TRESOLDI, Tiago. “The introduction of the centrifugal Ulysses: translation and commentary on canto XXVI of Dante Alighieri's 'Inferno'. Translation, Porto Alegre, no. 12, Dec. 2016.
Notes
[1] Translation by Tiago Tresoldi: “Consider your origin: / you were not made to live like brutes, / but to follow virtue and wisdom”.
[2] This sequence has aroused the interest of several critics. Among the most enthusiastic is German filmmaker Werner Herzog, who highlights it (alongside Sardinian choral singing) as one of the moments in which the consonance between music and image in the film is fully realized.
[3] Translation (and interpretation): Flag weathervane summons/exile exiled coutada (land reserved for pasture) baritone (= music, voice) bantu (= African, uncivilized, southern) baroque (irregular, defective pearl) basil (= aroma) baron (= feudal lord)… // State tinker (who deals with tin, like a radio technician) whip scales (on which to weigh present and past) stalagmite (whose shape resembles the sheep's hut) sneeze ( = expulsion) status… // Ovil boy child infant boy baby livid huddled cracked bird of prey… bird of prey wild wild… // Alpestre bucolic idyllic arcadic pastoral pasteurization pasteurization deportation separation exclusion masturbation libido turgidity languid clumsy… // Father patriarch godfather boss (owner) Patron God-father…

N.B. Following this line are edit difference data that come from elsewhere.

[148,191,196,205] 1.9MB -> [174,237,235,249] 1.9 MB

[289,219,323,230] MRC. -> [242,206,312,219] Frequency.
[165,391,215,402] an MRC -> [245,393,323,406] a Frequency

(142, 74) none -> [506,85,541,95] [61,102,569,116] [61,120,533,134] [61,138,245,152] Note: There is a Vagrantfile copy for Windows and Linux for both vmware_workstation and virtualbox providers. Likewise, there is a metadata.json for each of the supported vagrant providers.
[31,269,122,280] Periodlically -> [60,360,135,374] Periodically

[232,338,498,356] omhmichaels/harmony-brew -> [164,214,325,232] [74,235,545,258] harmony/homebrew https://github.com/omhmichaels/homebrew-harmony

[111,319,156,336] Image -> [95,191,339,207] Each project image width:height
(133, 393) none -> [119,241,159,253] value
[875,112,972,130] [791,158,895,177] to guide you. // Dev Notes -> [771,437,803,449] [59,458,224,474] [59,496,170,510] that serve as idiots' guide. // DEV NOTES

[4] Egisto Macchi, avant-garde composer and disciple of Hermann Scherchen, has created music for films since the 1960s. Among the soundtracks he composed for several documentaries and feature films, the following stand out: La sing delle marane (1961, screenplay by Pier Paolo Pasolini), by Cecilia Mangini; All'armi, siam fascisti! (1962), by Lino Del Fra, Cecilia Mangini and Lino Micchiché; Travel in Lucania (1965), by Luigi Di Gianni; The oil route (1967), by Bernardo Bertolucci; Trotsky's Assassination (The assassination of Trotsky, 1972) e Citizen Klein (Mr Klein, 1976), by Joseph Losey; The crime Matteotti (The Matteotti crime, 1973), by Florestano Vancini.